India's non-bank financial institutions
(NBFC) face renewed asset quality and liquidity risks as a second wave of coronavirus infections sweeps the country and could delay recovery in the sector, said Fitch Ratings.
The agency said challenges are likely to increase if recent restrictions to contain the pandemic are expanded or prolonged, leading to greater economic and operational disruption.
Fitch revised India's economic growth forecast for the fiscal year ending March 2022 (FY22) to 12.8 per cent in March 2021, from 11 per cent in the previous forecast in December, due to the unexpectedly strong rebound in economic activity in late 2020 and early 2021.
The forecast revision incorporated expectations of a slowdown in second hafl of Q21 due to the flare-up in new coronavirus cases. However, an increase in the rate of infections and broadening of social distancing restrictions pose downside risks to projections.
India states have announced curbs like curfews and weekday restrictions till end of April to contain the pandemic. Fitch said the economic impact of these curbs will depend on their duration and severity. Expanded curbs could derail the fragile recovery in India's NBFC sector since a nation-wide lockdown was gradually relaxed from mid-020.
SMEs, commercial vehicle operators, microfinance and other wholesale borrowers remain at greater risk of stress in this environment, particularly as financial buffers would have narrowed after the severe economic shock over the past year.
The production and supply chains remain susceptible to labour shortages if the large-scale urban-to-rural labour migration in 2020 recurs.
Fitch said authorities have gained experience in balancing the trade-off between tighter restrictions and maintaining economic activity over the past year.
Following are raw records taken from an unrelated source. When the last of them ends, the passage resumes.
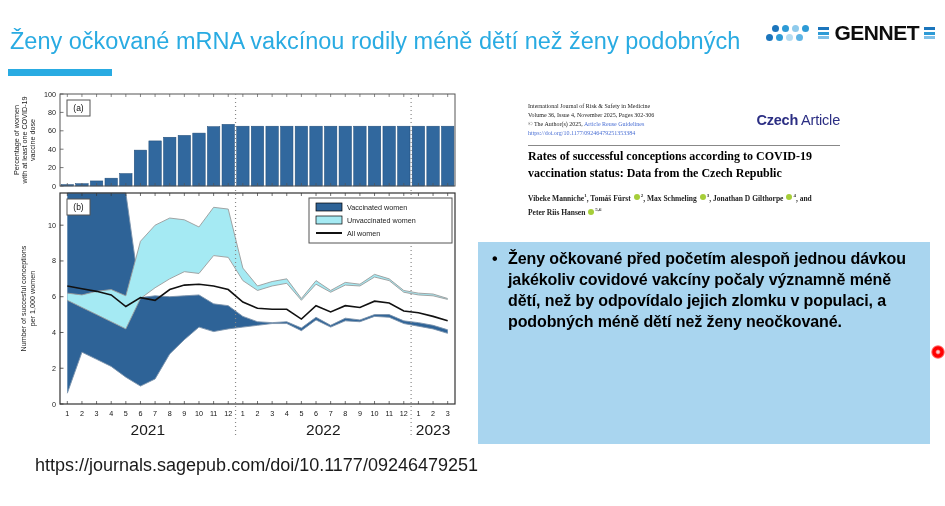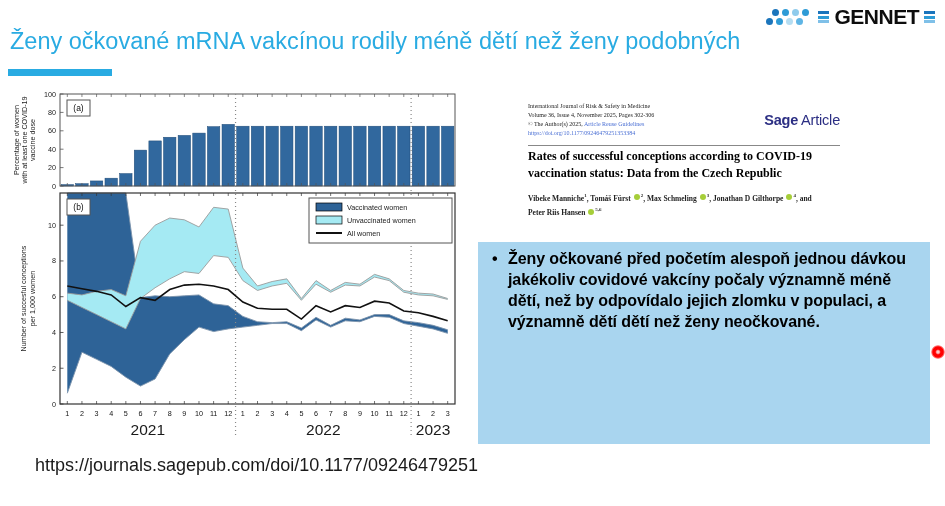"GENNET" .logo { top: 5px -> 21px }
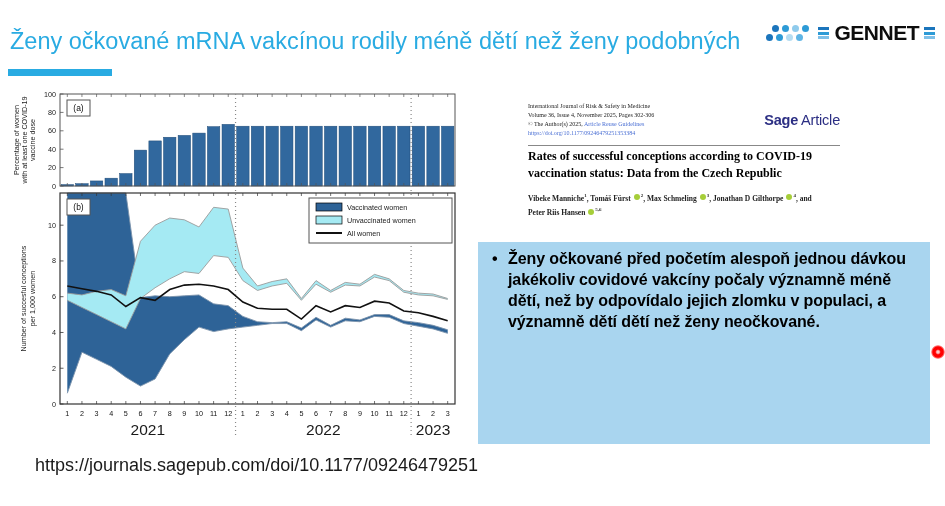"Sage" b { text: Sage -> Czech }
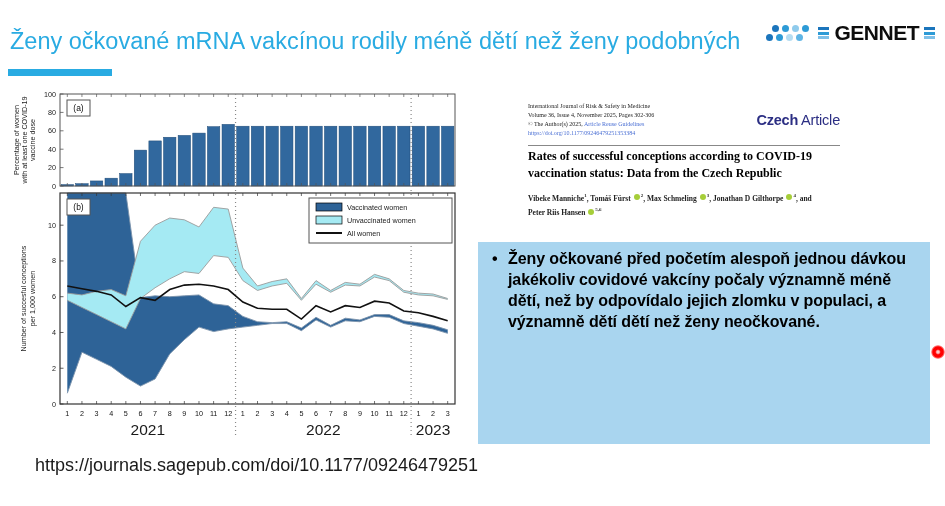"Ženy očkované před početím alespoň" li.b { text: významně dětí -> podobných méně }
The national government and authorities in several states have indicated that fresh restrictions will not be as extensive as those in April-June 2020, particularly as vaccine rollout progresses.
Consumers and businesses are also likely to better adapt their economic activity to the second wave of restrictions, as seen in other countries. Regulators appear keenly aware of the credit and liquidity implications of any broad, extended movement curbs, while NBFIs' day-to-day operations are also likely to be able to continue under the latest rules.
A resurgence in asset-quality pressure for finance firms could lead to renewed funding strains for the sector, particularly as many government schemes that provided funding relief to NBFIs in 2020 have expired. These include the Partial Credit Guarantee scheme supporting asset-backed securitisation and Special Liquidity Scheme providing government-guaranteed short-term funding relief.
Meanwhile, the extension of the Emergency Credit Line Guarantee Scheme for SMEs till June 2021 will offer such borrowers further breathing room.